▸ Your instructions
Once you find the line below that has "[174,351,219,363] Factory ->", output it and every line after it exactly, stopping after the line that has "[637,206,670,216] token ->", with no pictures.

▸ Exercise data

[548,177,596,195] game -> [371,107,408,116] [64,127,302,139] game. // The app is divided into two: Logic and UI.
==
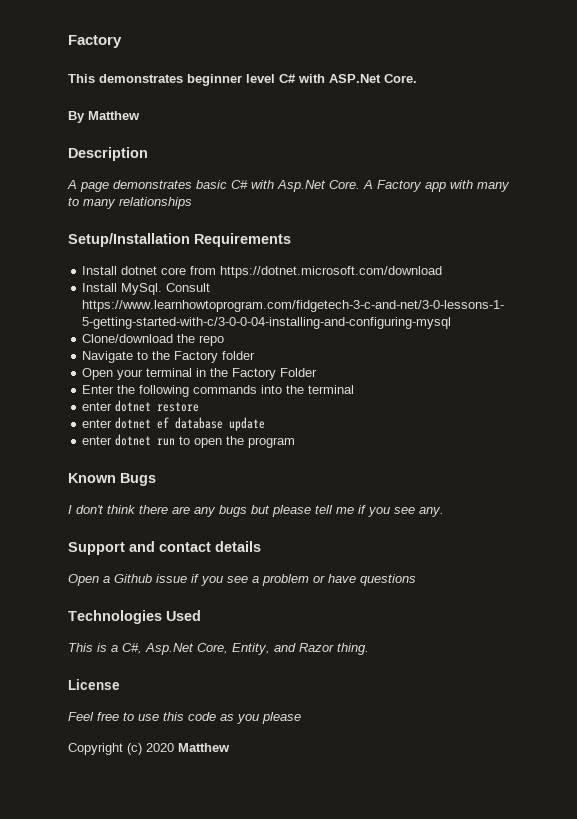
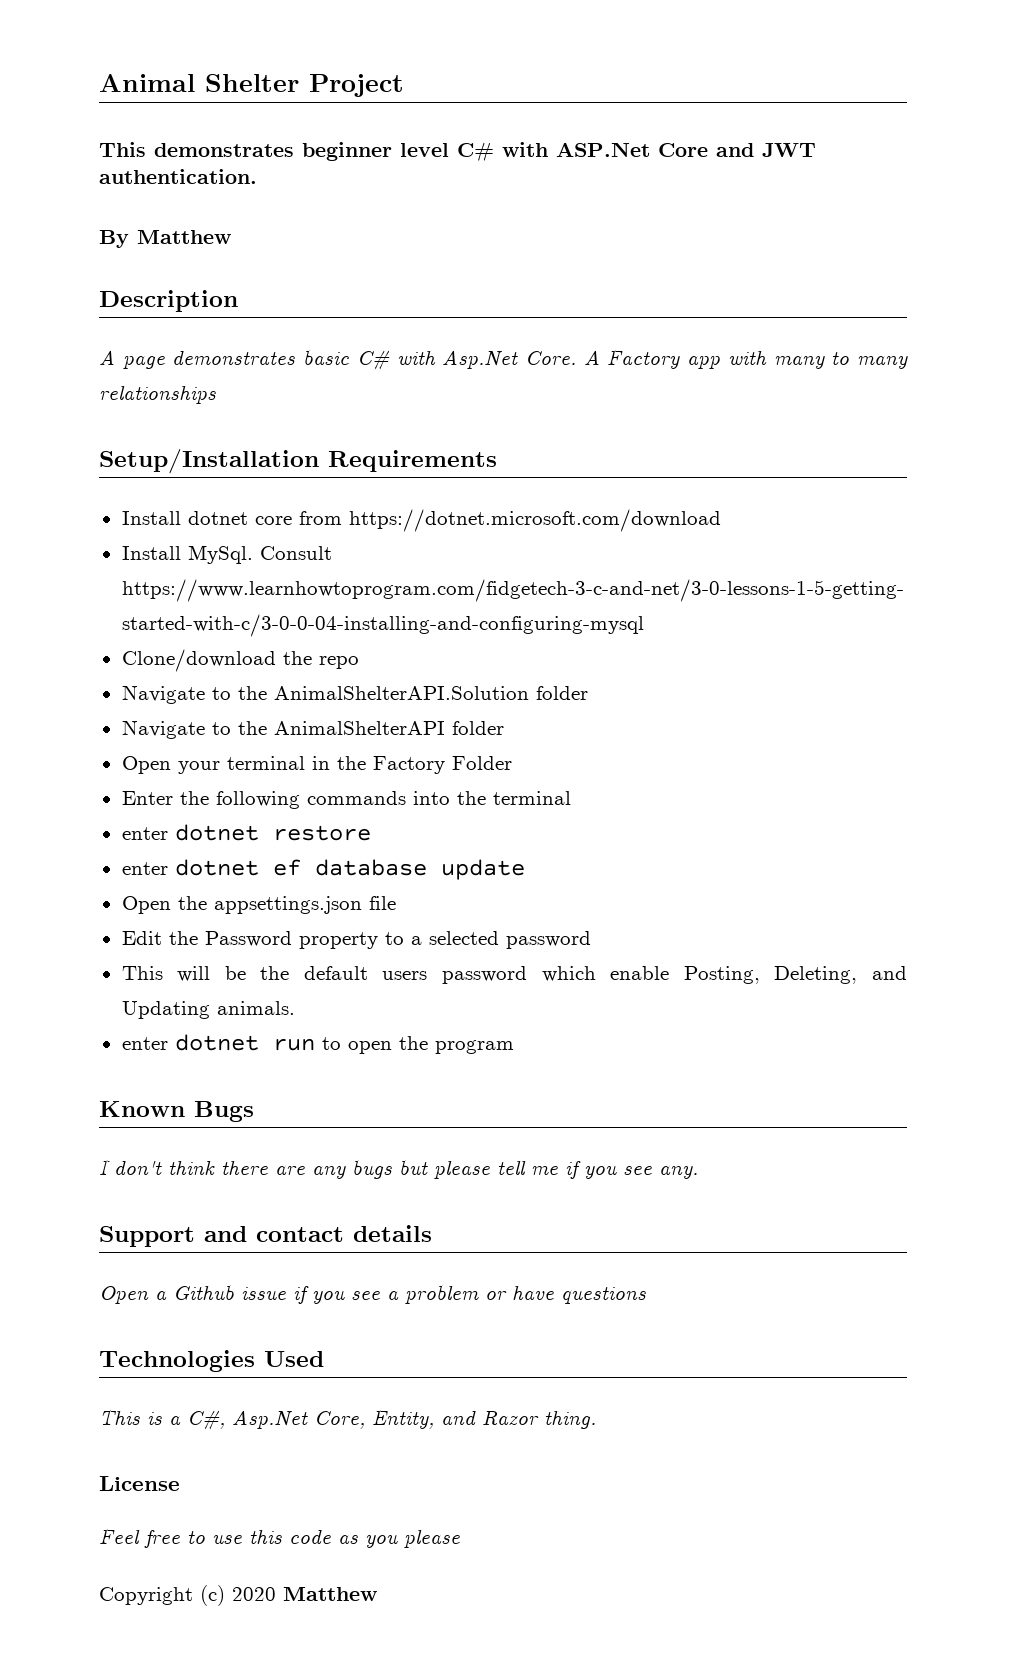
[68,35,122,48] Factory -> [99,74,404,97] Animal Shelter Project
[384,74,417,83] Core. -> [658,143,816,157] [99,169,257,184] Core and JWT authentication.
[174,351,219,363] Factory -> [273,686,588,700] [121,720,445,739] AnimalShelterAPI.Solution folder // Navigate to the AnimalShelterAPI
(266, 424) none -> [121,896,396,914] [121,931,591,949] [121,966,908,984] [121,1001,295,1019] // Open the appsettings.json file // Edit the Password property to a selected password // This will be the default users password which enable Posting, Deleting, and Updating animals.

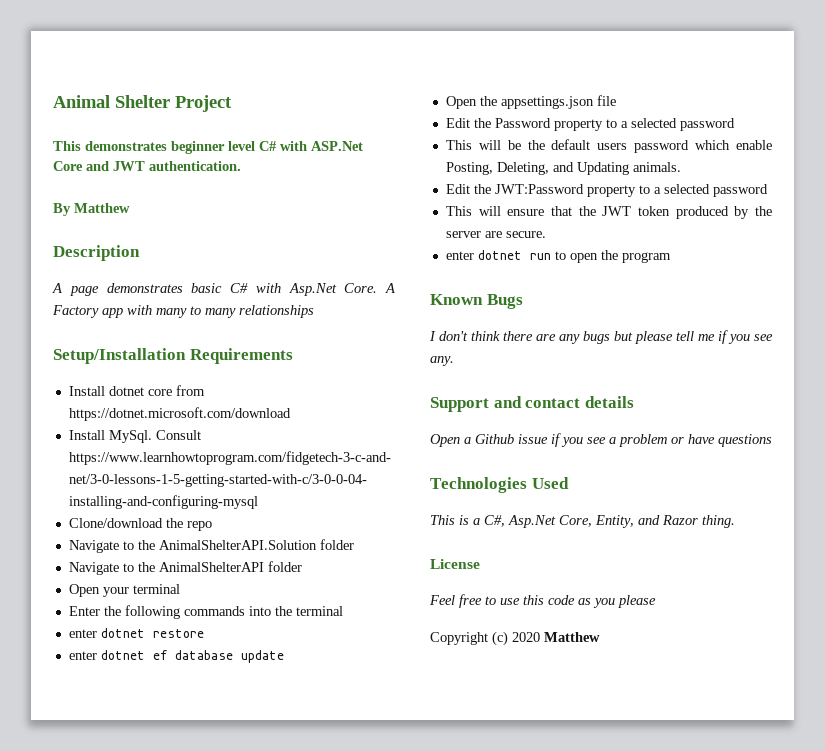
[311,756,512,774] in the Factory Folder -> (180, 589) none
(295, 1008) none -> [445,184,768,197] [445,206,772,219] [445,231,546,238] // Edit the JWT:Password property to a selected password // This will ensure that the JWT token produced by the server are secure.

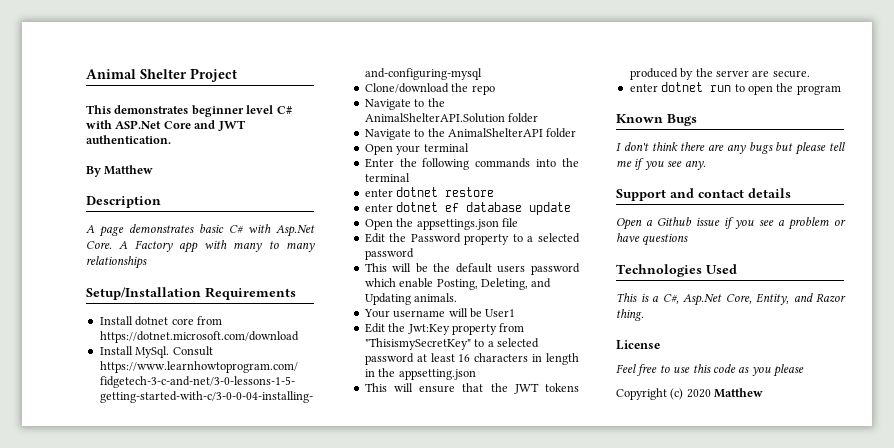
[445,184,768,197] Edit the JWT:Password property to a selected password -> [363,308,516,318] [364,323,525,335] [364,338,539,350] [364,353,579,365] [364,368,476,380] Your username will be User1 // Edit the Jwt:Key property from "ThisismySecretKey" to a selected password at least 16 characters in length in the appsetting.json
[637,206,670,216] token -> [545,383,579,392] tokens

▸ Output of the task
[174,351,219,363] Factory -> [273,686,588,700] [121,720,445,739] AnimalShelterAPI.Solution folder // Navigate to the AnimalShelterAPI
(266, 424) none -> [121,896,396,914] [121,931,591,949] [121,966,908,984] [121,1001,295,1019] // Open the appsettings.json file // Edit the Password property to a selected password // This will be the default users password which enable Posting, Deleting, and Updating animals.

[311,756,512,774] in the Factory Folder -> (180, 589) none
(295, 1008) none -> [445,184,768,197] [445,206,772,219] [445,231,546,238] // Edit the JWT:Password property to a selected password // This will ensure that the JWT token produced by the server are secure.

[445,184,768,197] Edit the JWT:Password property to a selected password -> [363,308,516,318] [364,323,525,335] [364,338,539,350] [364,353,579,365] [364,368,476,380] Your username will be User1 // Edit the Jwt:Key property from "ThisismySecretKey" to a selected password at least 16 characters in length in the appsetting.json
[637,206,670,216] token -> [545,383,579,392] tokens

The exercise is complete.